また、呼吸機能検査を行い、呼吸の状態を評価します。

呼吸機能検査では、「肺活量」と「1秒量」に注目します。

肺活量は、最大吸気位より最大呼気位までの容量を見ており、「%VC」という数値でわかります。

1秒量は、最大吸気位より1秒間の呼出される空気の量を見ており、「FEV1.0%」という数値でわかります。

間質性肺炎の方は、「拘束性障害」という肺障害のパターンを認めるため、肺活量が減少します。

つまり、「%VC」が減少し、これが80%以下になると、拘束性障害に該当します。

拘束性障害とは、間質性肺炎により肺が硬くなった状態で、うまく肺が広がっていきません。

※ちなみに、もう一つ閉塞性障害というのもあり、これは喘息や慢性閉塞性肺疾患(COPD)などで認めます。閉塞性障害は、気管支が炎症によって細くなり、空気の吸ったり吐いたりがうまくできなくなってしまいます。(このため、喘息の方は、呼吸のたびにヒューヒューとした音がなります)

閉塞性障害の場合は、1秒率が低下し、FEV1.0%が70%以下の時に該当します。

治療は?

間質性肺炎を認めた場合は、以下の3つのパターンに分かれます。

  • ほとんど進行しない場合
  • 慢性的に進行して徐々に呼吸機能が障害される場合
  • 急性に発症し、進行が急速な場合

① ほとんど進行しない場合

ほとんど間質性肺炎の進行がない場合は、ステロイドなどの積極的な免疫抑制剤の使用は控え、レントゲンやCT検査などで画像的にフォローしていくことが多いです。

間質性肺炎の第一選択薬は、今日でもステロイドが使用されますが、進行がほぼない場合、ステロイドによる副作用も多く、慢性的な使用によるデメリットの方が大きくなってしまうため、無治療で経過観察をしていくことが多いです。

また、経過にて急性に間質性肺炎が悪化した場合は、ステロイドやその他の免疫抑制剤を使用する場合もあります。

② 慢性〜亜急性に進行して徐々に呼吸機能が障害される場合

間質性肺炎を合併する、多くの方は、このパターンに該当するかと思います。

慢性〜亜急性に経過する間質性肺炎は、ステロイドの反応は良好とされてきましたが、減量に伴う再発例も多く、徐々に進行して長い経過で呼吸器機能が低下する場合もあります。そのため、最近では、早期から免疫抑制剤の併用が推奨されています。
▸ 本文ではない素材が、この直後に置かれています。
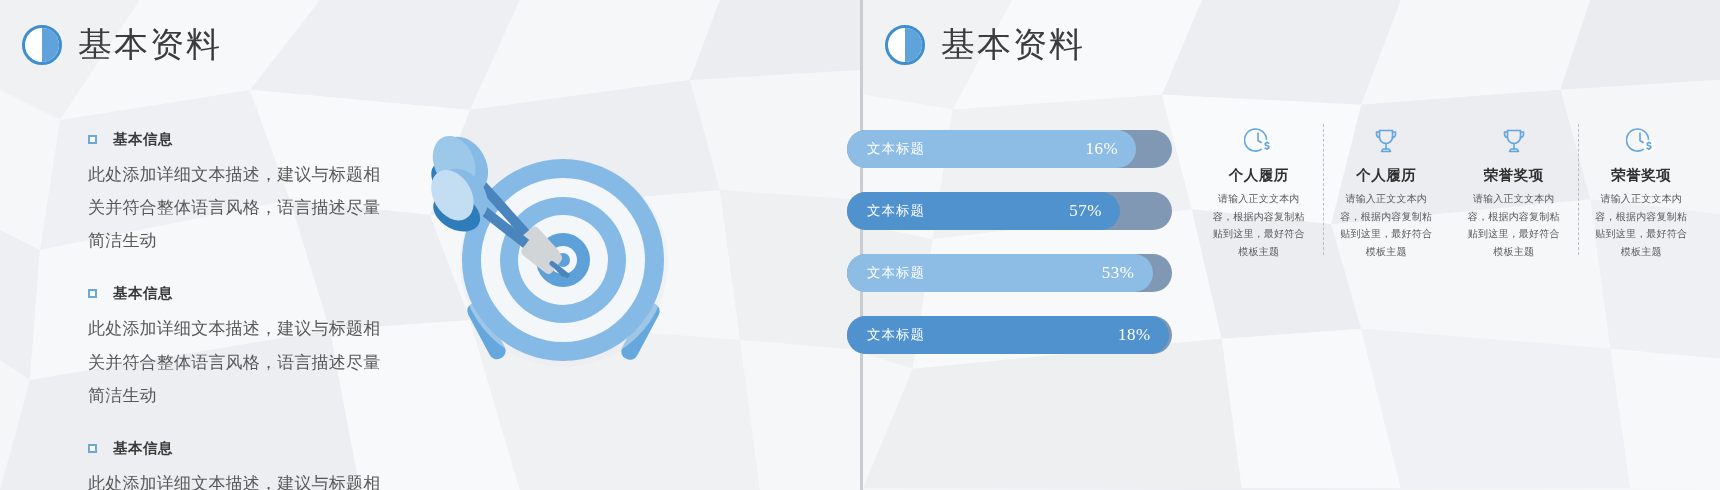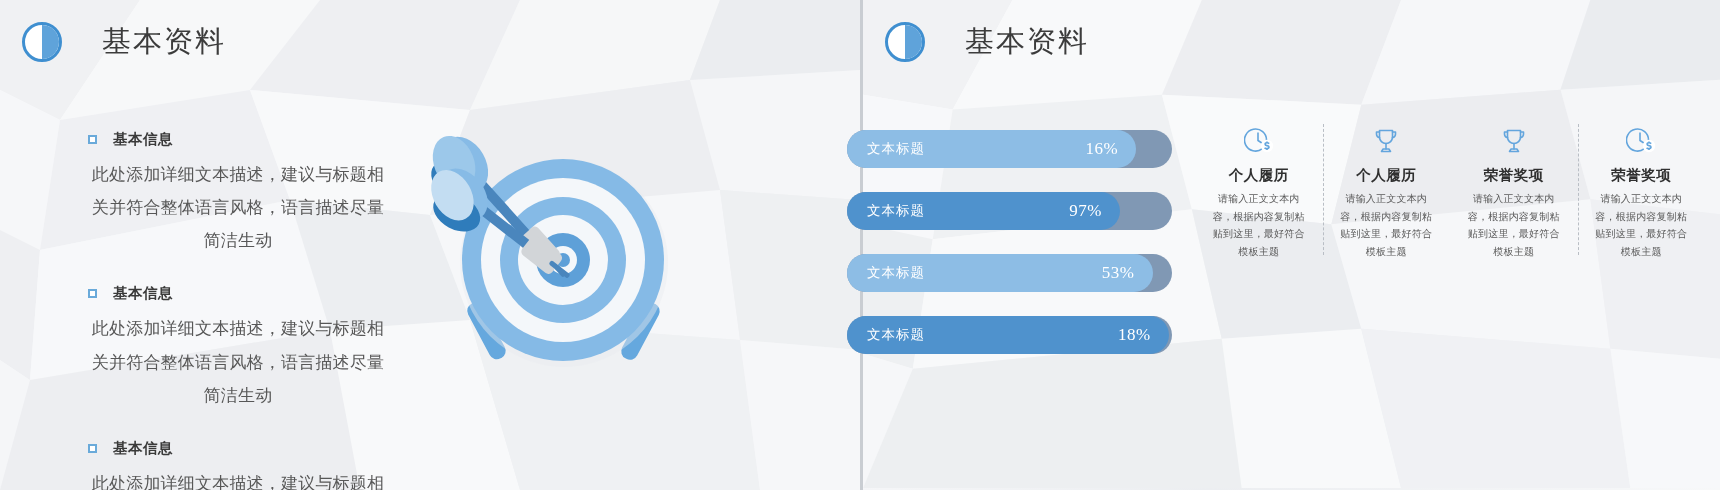"基本资料" .hdr-title { font-size: 29px -> 34px; margin-left: 40px -> 16px }
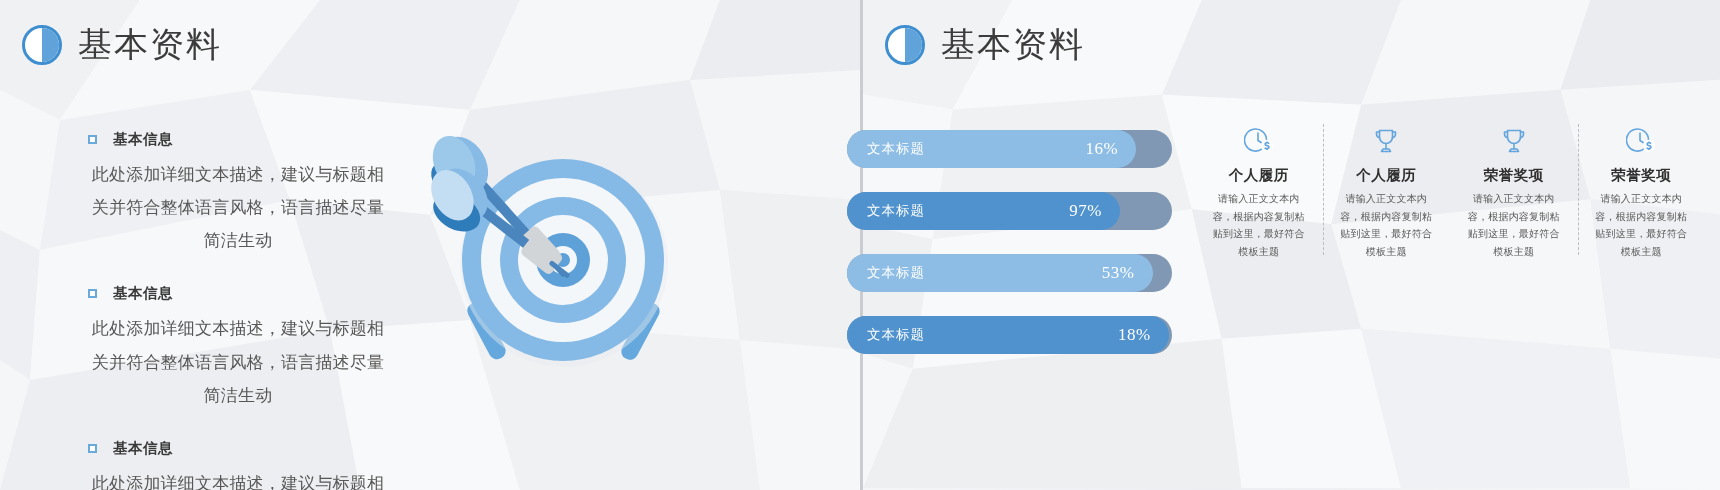"基本信息" .block { text-align: center -> none }
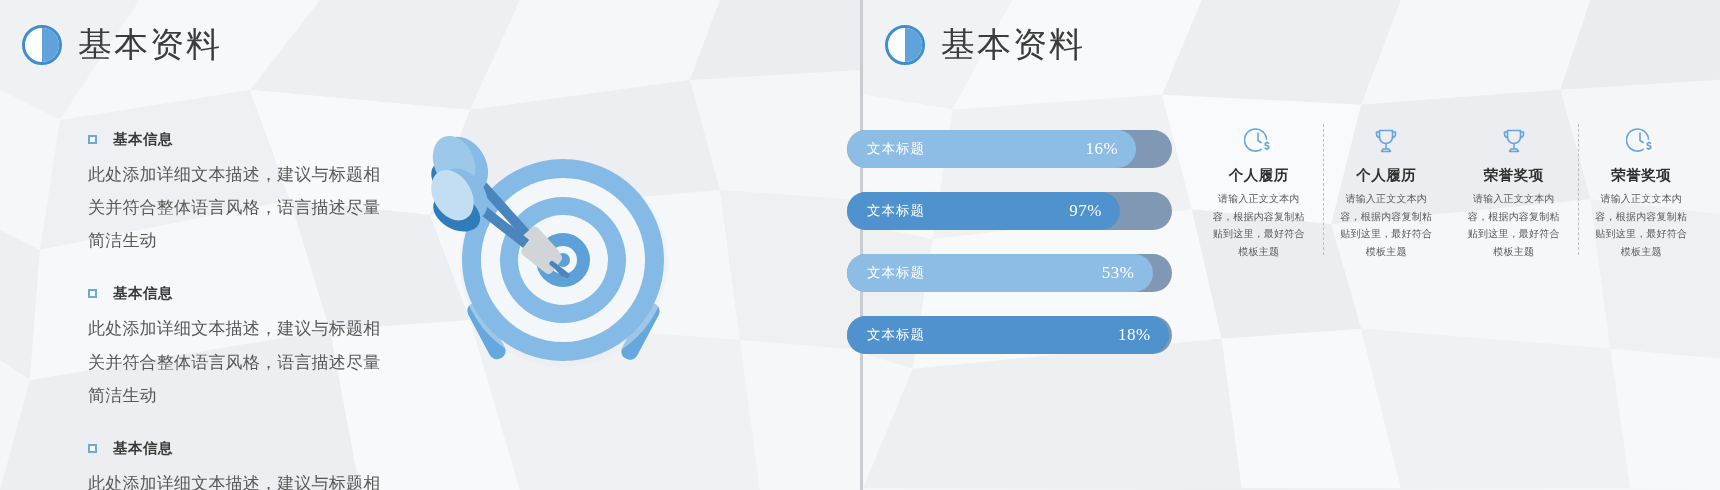"97%" span.bar-pct { text: 97% -> 57% }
ステロイドは、主に高用量が使われますが(プレドニン®︎ 40〜60mg)、高齢者の方など感染のリスクを減らしたい方には、中等量の30mg程度から開始する場合もあります。

併用する免疫抑制剤は?

免疫抑制剤には、カルシニューリン阻害薬である、プログラフ®︎(タクロリムス)やネオーラル®︎(シクロスポリン)が使用されることが多いです。

その中でも、プログラフ®︎の方が、筋炎に対しての保険適応もあるため、使用される頻度が高いです。

その他の免疫抑制剤としては、イムラン®︎(アザチオプリン)が使用されます。

維持療法はどうですか?

症状が落ち着き、維持療法の段階に入っていくと、ステロイド少量単独(プレドニン®︎ 5〜10mg)や免疫抑制剤併用でコントロールしていきます。

急性に発症し、進行が急速な場合

進行が急速な場合は、「急速進行性間質性肺炎」と呼ばれ、ほとんどが『抗MDA5抗体陽性皮膚筋炎』であることが多いです。『抗MDA5抗体陽性皮膚筋炎』は筋炎の中でも、特殊なため、改めてご紹介します。

ステロイド免疫抑制剤
ほとんど進行しない使用しない使用しない
慢性〜亜急性に進行する場合高用量〜中等量プログラフ®︎(他にネオーラル®︎、イムラン®︎)

注意点は?

間質性肺炎の病態が安定していても、風邪やストレスがきっかけとしてなど、急激に悪化してしまう場合もあります。

その場合、「最近息切れがひどくなった」や「動いたらすぐ息があがる」、「空咳がひどくなった」などの症状として現れることが多いので、早めにかかりつけ医に相談してください。